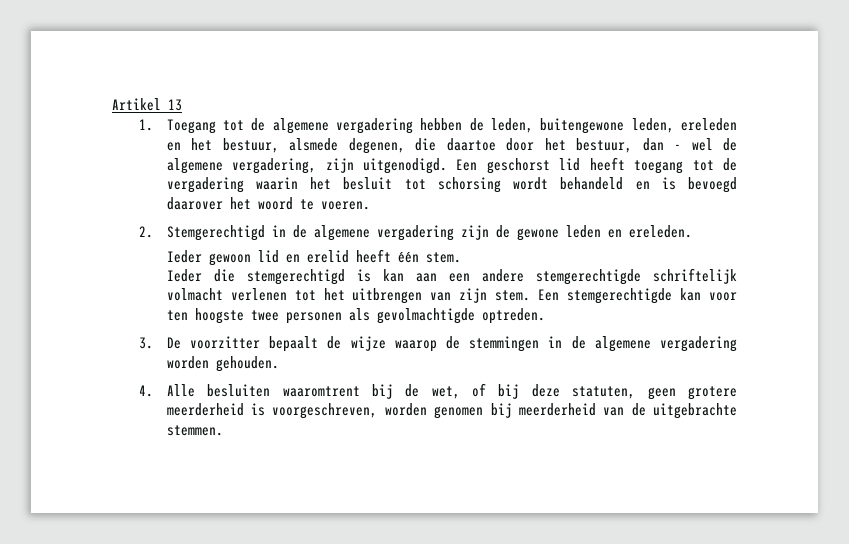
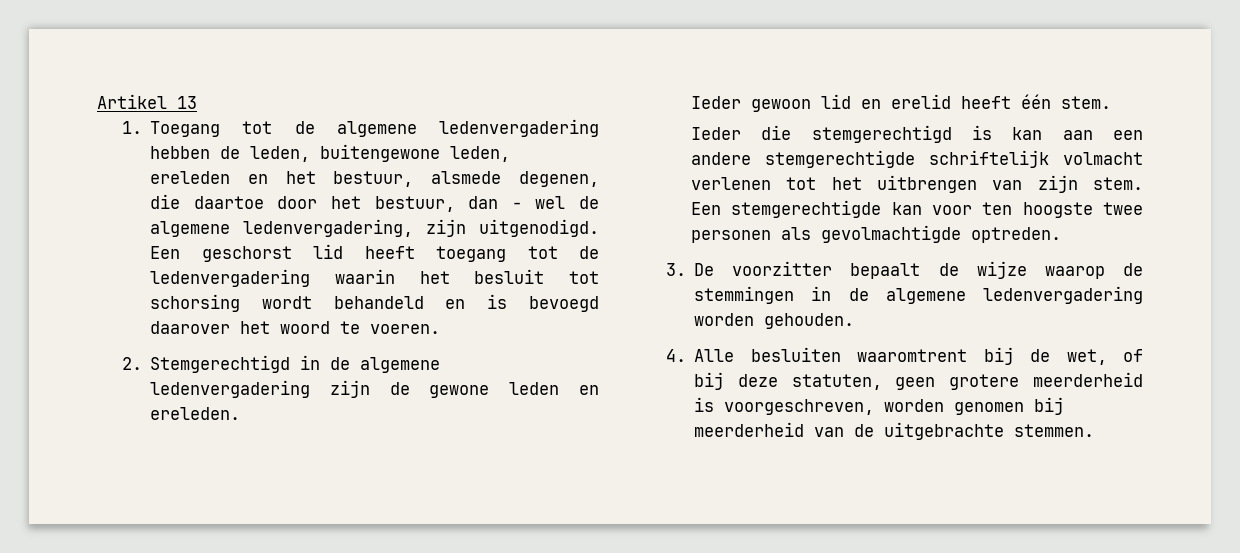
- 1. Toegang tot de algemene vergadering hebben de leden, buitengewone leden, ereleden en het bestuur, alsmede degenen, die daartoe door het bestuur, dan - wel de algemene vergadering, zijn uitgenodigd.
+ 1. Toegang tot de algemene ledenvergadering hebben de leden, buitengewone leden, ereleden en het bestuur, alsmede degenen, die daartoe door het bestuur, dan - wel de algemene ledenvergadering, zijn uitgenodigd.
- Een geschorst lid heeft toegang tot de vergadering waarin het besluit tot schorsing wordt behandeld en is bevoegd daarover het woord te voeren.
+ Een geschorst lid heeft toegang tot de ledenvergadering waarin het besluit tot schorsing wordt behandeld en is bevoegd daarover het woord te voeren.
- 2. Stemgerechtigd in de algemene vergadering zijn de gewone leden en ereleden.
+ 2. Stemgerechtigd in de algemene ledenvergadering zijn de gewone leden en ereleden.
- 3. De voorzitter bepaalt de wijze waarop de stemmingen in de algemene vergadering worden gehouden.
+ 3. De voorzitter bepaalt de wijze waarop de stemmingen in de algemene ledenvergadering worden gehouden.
---
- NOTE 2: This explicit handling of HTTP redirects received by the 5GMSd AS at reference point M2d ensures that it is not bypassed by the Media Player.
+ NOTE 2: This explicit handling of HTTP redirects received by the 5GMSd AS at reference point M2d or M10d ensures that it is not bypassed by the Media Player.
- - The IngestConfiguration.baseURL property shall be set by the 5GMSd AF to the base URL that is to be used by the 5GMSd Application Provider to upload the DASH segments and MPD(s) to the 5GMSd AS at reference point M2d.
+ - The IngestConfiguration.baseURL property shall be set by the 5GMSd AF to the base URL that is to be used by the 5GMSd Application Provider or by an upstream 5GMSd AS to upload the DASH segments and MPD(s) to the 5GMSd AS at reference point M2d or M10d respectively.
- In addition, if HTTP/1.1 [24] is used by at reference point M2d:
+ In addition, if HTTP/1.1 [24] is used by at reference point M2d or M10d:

* _What needs to be done_: Whenever a line of the listing above holds the word "This", copy that line.

* _Solution_:
- NOTE 2: This explicit handling of HTTP redirects received by the 5GMSd AS at reference point M2d ensures that it is not bypassed by the Media Player.
+ NOTE 2: This explicit handling of HTTP redirects received by the 5GMSd AS at reference point M2d or M10d ensures that it is not bypassed by the Media Player.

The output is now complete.